I think I can answer a lot of this question myself.
Geography, of course, played a major role:
- In the south, the Sahara put a powerful brake on the religion's expansion further into Africa. (Ethiopia, a vigorous Christian state in the Horn of Africa, also helped to slow things down.)
- In the west, despite some remarkable early successes, the Islamic world clearly overextended itself by crossing the Straits of Gibraltar into Spain, and were forced back into Africa over several centuries.
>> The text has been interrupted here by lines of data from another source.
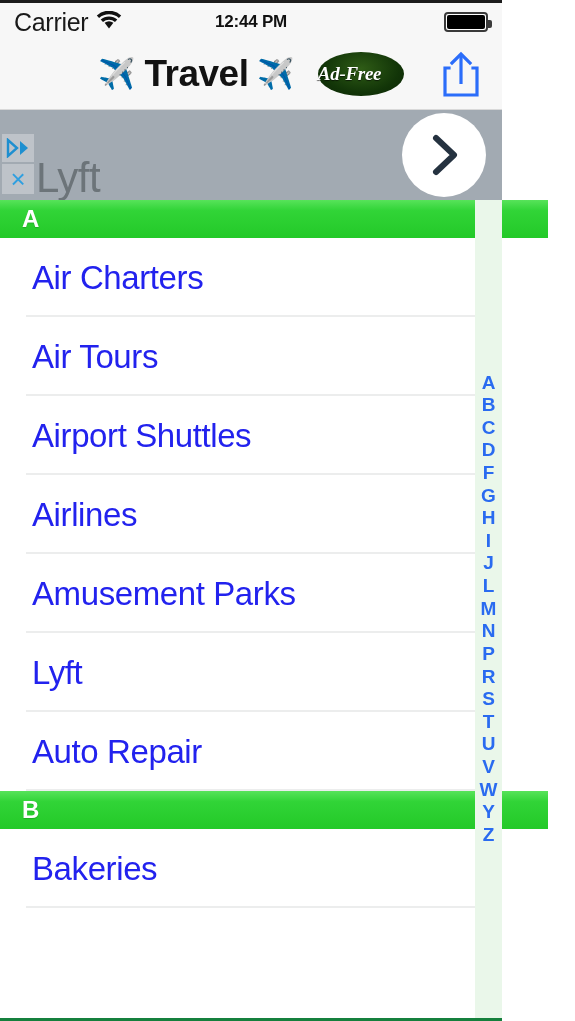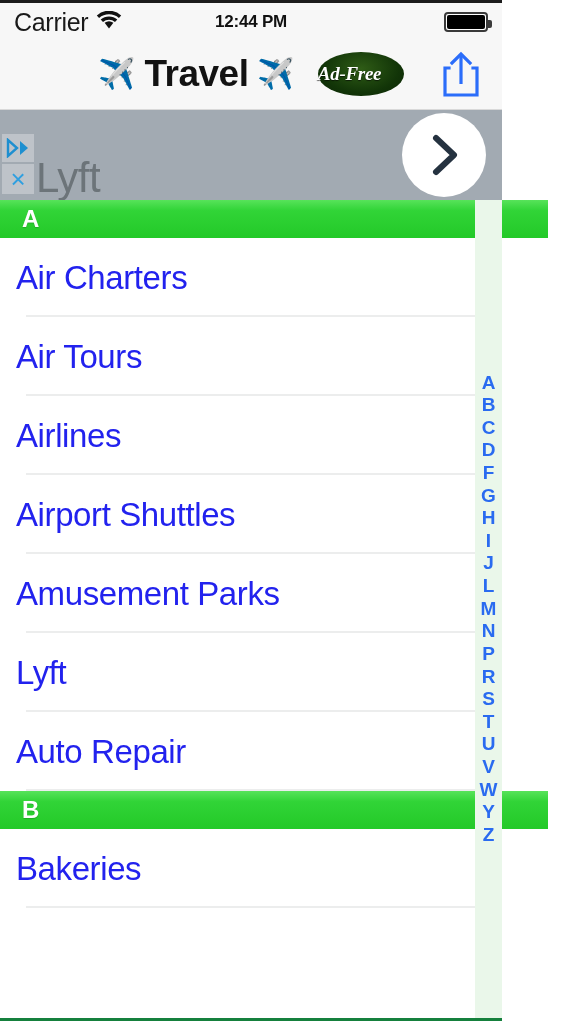--- a/index.html
+++ b/index.html
@@ -152,7 +152,7 @@
     background:#ffffff;
   }
   .row span {
-    margin-left:16px;
+    margin-left:32px;
     font-size:33px; color:#2222ee;
     letter-spacing:-0.4px;
   }

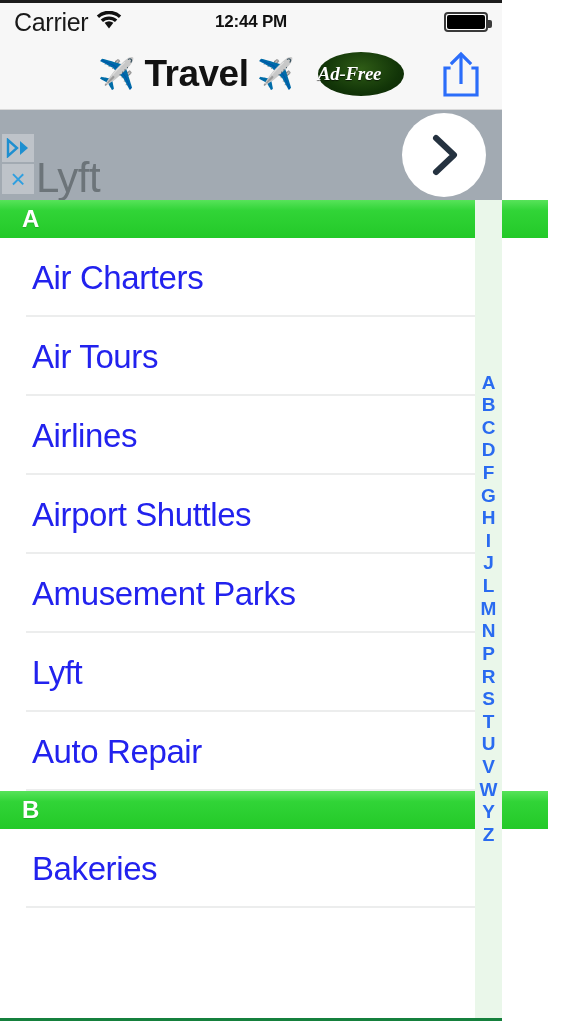--- a/index.html
+++ b/index.html
@@ -252,10 +252,10 @@
           <span>Air Tours</span>
         </div>
         <div class="row">
+          <span>Airport Shuttles</span>
+        </div>
+        <div class="row">
           <span>Airlines</span>
-        </div>
-        <div class="row">
-          <span>Airport Shuttles</span>
         </div>
         <div class="row">
           <span>Amusement Parks</span>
On the Islamic world's northern frontier, in Eastern Europe, the geography-driven narrative starts to break down. But this is a story I know very well: despite significant instability, as well as some astonishing moments of political and military stupidity, the rickety Byzantine Empire proved to be a surprisingly tenacious opponent of Islam. And, on the demise of that state in 1453, the Habsburgs and Russians slowed down and, eventually, largely reversed the spread of Islam into Europe.
(Please tell me if you disagree vehemently with the above!)
What I don't understand, however, is why Islam didn't spread any further to the EAST. The Rashidun Caliphate conquered Sassanian Persia with an ease which shocked everyone - not least the Muslims. From there, Islam became the dominant religion, not just in Persia proper, but throughout "Greater Iran": the Caucasus, Afghanistan and Central Asia. But, to date, the Islamic world has been incapable of repeating those kind of successes in the Indian Subcontinent. Military progress was slow: Aurangzeb came close, but never quite succeeded, in subduing all of South Asia. And Muslims have always been a minority amongst the Subcontinent's inhabitants. Why?
I know that Islam was able to bypass - sort of - its failure in India, and the religion spread to Malaysia and Indonesia - mostly through trade, I'm told - where it became dominant. But Muslim merchants must have taken their wares to Thailand, China, etc, too. Why didn't it spread to those nations?